Transient water vapor diffusion in paper treated with methyltrimethoxysilane modified starch

Abstract

The interaction of cellulose paper with water is a major hindrance to its broader application. This study, which introduces a novel approach to understand water vapor diffusion in both untreated and treated paper, aims to identify the diffusion coefficient, a crucial property in improving the hydrophobicity of paper. The treatment process utilized an aqueous solution of starch or starch modified with methyltrimethoxysilane (MTMS). While the initial sorption method is frequently used to determine the diffusion coefficient, this study found that it could lead to significant errors due to the non-Fickian behavior exhibited by lignocellulosic materials. This behavior causes that the hygroscopic equilibrium is not instantly obtained by surface of paper. It also induces slowing down moisture diffusion in its final stage due to molecular relaxation. For the first time, the modified convective boundary condition was introduced into the moisture diffusion model in paper materials.
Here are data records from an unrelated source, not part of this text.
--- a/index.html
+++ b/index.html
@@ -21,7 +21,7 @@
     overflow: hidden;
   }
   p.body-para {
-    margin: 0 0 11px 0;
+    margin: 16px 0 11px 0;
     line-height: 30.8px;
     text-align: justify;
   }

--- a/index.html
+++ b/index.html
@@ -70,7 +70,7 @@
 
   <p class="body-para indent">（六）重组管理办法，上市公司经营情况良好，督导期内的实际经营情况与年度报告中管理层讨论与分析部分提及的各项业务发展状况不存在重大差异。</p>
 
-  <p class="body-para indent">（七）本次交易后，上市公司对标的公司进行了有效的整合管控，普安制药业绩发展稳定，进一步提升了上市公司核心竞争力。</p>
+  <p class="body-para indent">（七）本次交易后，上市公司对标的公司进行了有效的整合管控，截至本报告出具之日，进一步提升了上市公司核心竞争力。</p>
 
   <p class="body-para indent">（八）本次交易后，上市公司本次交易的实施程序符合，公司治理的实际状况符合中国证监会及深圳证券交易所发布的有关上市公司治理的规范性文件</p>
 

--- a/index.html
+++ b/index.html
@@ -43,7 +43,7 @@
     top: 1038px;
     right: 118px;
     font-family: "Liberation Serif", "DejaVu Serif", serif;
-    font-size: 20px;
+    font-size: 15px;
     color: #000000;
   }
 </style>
The results from vapor sorption experiments demonstrated this non-Fickian behavior, particularly at high values of air relative humidity. The study also revealed that the commonly applied first kind boundary condition is not applicable, even for thin paper samples, inhibiting the use of the initial sorption method for determining the diffusion coefficient. While the treatment with starch and MTMS significantly improved the hydrophobic properties of paper, it didn’t alter substantially its hygroscopic properties, potentially due to not blocking active sorption sites of cellulose fibers. This research underscores the need for further investigation into the chemical modification of cellulose fibers to improve the hydrophobicity of paper.